_Exercise instructions:_
Render every line of the data exactly as written, and leave out the pictures.

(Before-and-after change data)
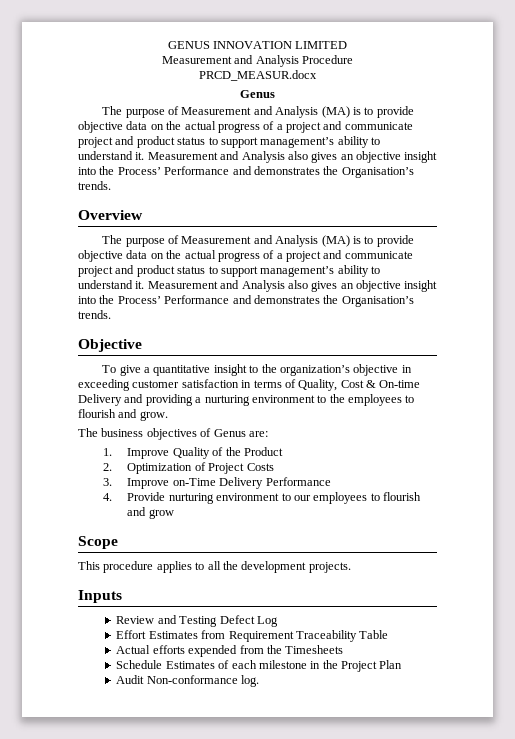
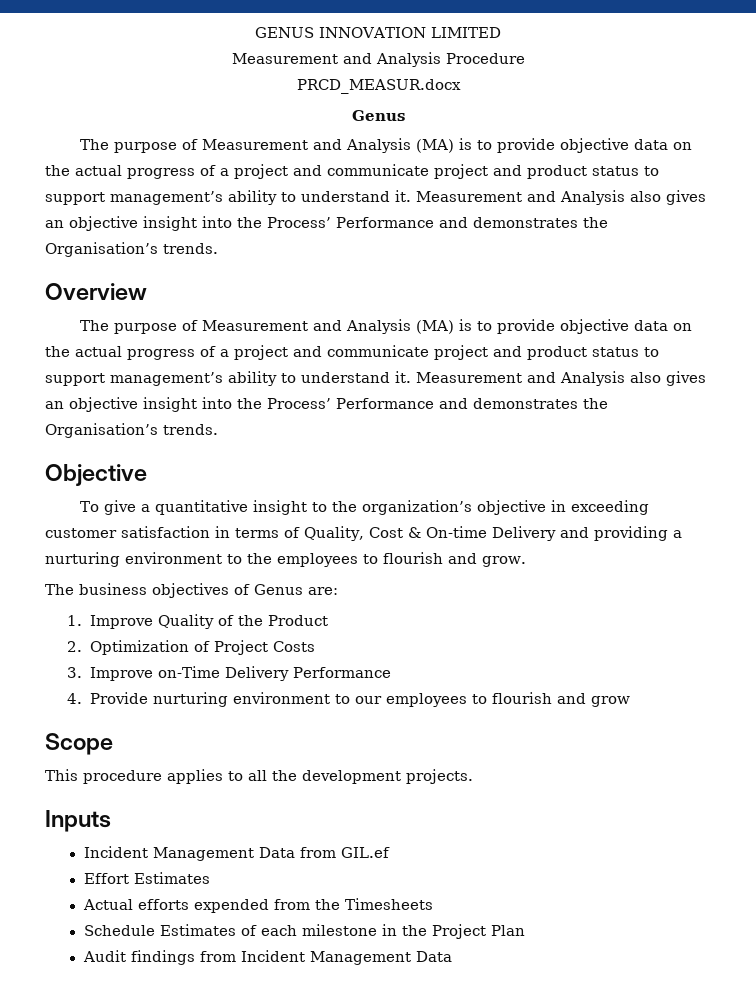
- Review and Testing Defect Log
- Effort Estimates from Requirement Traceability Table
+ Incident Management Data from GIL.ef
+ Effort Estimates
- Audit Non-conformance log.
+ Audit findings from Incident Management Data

_Task answer:_
- Review and Testing Defect Log
- Effort Estimates from Requirement Traceability Table
+ Incident Management Data from GIL.ef
+ Effort Estimates
- Audit Non-conformance log.
+ Audit findings from Incident Management Data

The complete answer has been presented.